▼

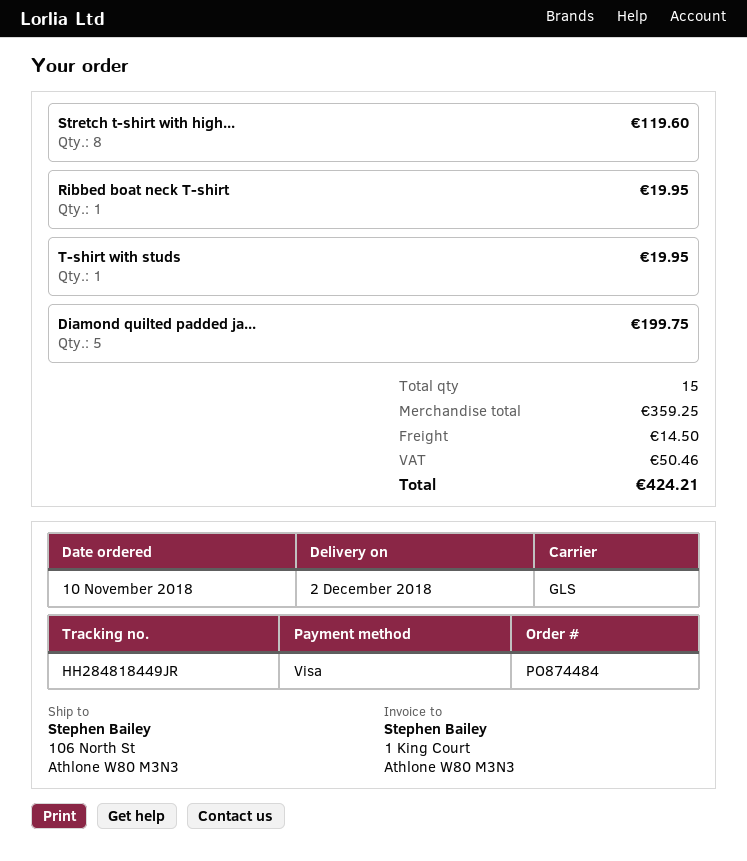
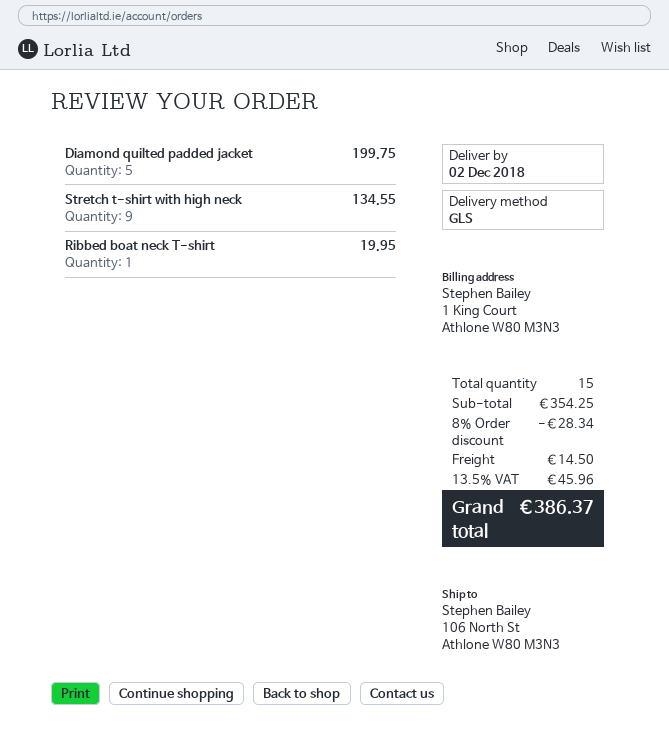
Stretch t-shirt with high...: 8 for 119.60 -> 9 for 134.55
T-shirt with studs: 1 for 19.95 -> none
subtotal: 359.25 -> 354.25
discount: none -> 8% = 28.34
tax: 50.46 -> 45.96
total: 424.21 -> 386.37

▲
▼

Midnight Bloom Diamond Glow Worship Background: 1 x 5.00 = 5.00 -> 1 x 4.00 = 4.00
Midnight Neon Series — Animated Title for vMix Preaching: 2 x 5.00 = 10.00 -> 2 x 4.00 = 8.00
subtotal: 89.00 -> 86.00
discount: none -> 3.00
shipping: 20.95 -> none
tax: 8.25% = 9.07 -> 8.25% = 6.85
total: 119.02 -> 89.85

▲

• _Directions_
Return, unchanged, the run of lines above that opens with the line containing "Midnight Bloom Diamond" and closes with the line containing "total: 119.02 -> 89.85". Include both.

• _Response to the task_
Midnight Bloom Diamond Glow Worship Background: 1 x 5.00 = 5.00 -> 1 x 4.00 = 4.00
Midnight Neon Series — Animated Title for vMix Preaching: 2 x 5.00 = 10.00 -> 2 x 4.00 = 8.00
subtotal: 89.00 -> 86.00
discount: none -> 3.00
shipping: 20.95 -> none
tax: 8.25% = 9.07 -> 8.25% = 6.85
total: 119.02 -> 89.85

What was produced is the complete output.